Goldman Sachs reagierte auf die Situation mit einer Berechnung des Dax ohne den Einfluss der Volkswagen-Aktie - dieser "DAX ex-VW" sei wegen der Verkäufe anderer Titel zugunsten von Käufen der VW-Aktie in Richtung 3000 Punkte gefallen.
Hedge-Fonds leiden
Die Kursexplosion der VW-Aktie soll Spekulanten Verluste von 10 bis 15 Milliarden Euro beschert haben. Betroffen seien vor allem Hedge-Fonds, die auf fallende Kurse spekuliert hätten, berichtet die "Financial Times". Die VW-Aktie war am Montag um spektakuläre mehr als 146 Prozent gestiegen. Die sogenannten Leerverkäufer, die auf sinkende Kurse gesetzt und geliehene VW-Aktien verkauft hatten, waren von der Erhöhung des Porsche-Anteils bei Volkswagen kalt erwischt worden. Da an der Börse nur noch wenige VW-Papiere übrigblieben und die Händler trotzdem Aktien zurückkaufen mussten, um sie den Ausleihern wiederzugeben, brach eine regelrechte Jagd auf die Anteilsscheine aus.
Porsche hatte am Sonntag mitgeteilt, dass der Anteil an Volkswagen auf 42,6 Prozent erhöht wurde und das Unternehmen zudem noch 31,5 Prozent an VW in Form von Optionen kontrolliert. Insgesamt hat Porsche also 74,1 Prozent der Anteile in der Hand. Damit wurden die Leerverkäufer kalt erwischt. Nach Informationen aus dem Markt waren 12 bis 15 Prozent der VW-Anteile an Leerverkäufer verliehen gewesen.

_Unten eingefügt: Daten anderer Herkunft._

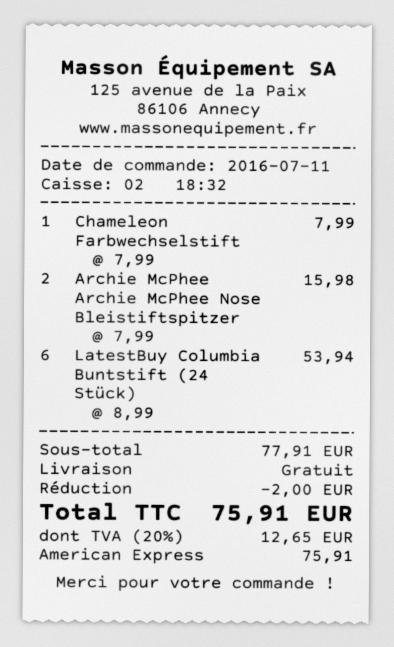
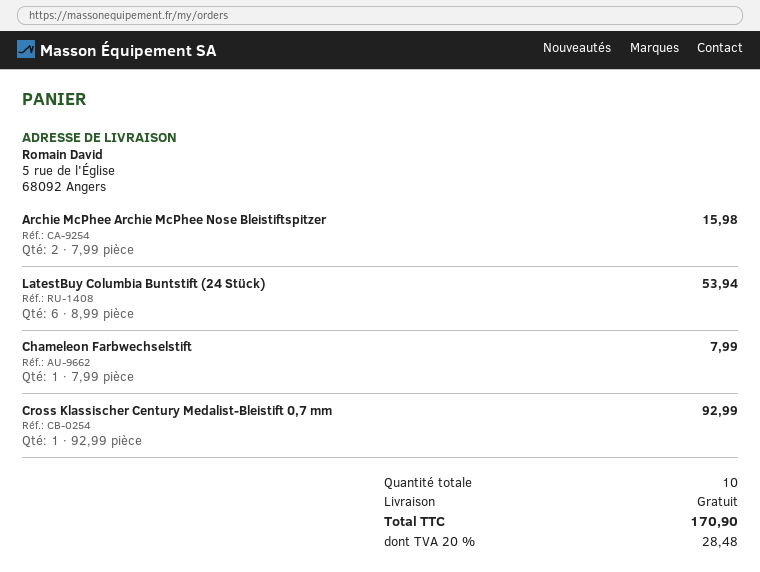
Cross Klassischer Century Medalist-Bleistift 0,7 mm: none -> 1 x 92.99 = 92.99
discount: 2.00 -> none
tax: 20% = 12.65 -> 20% = 28.48
total: 75.91 -> 170.90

Diese Aktien mussten zur Rückgabe wiedergekauft werden. Abzüglich der gut 20 Prozent, die beim Land Niedersachsen liegen, standen den Spekulanten dafür aber nur noch knapp sechs Prozent der Anteile zur Verfügung.
Die Folge der panikartigen Nachfrage war eine Kursexplosion auf 520,00 Euro. Das gibt dem Wolfsburger Autobauer einen Marktwert von 153 Milliarden Euro - mehr als alle anderen europäischen und amerikanischen Konkurrenten zusammen an der Börse kosten. Zeitweise war die Aktie am Dienstag sogar bis auf 1000 Euro gestiegen.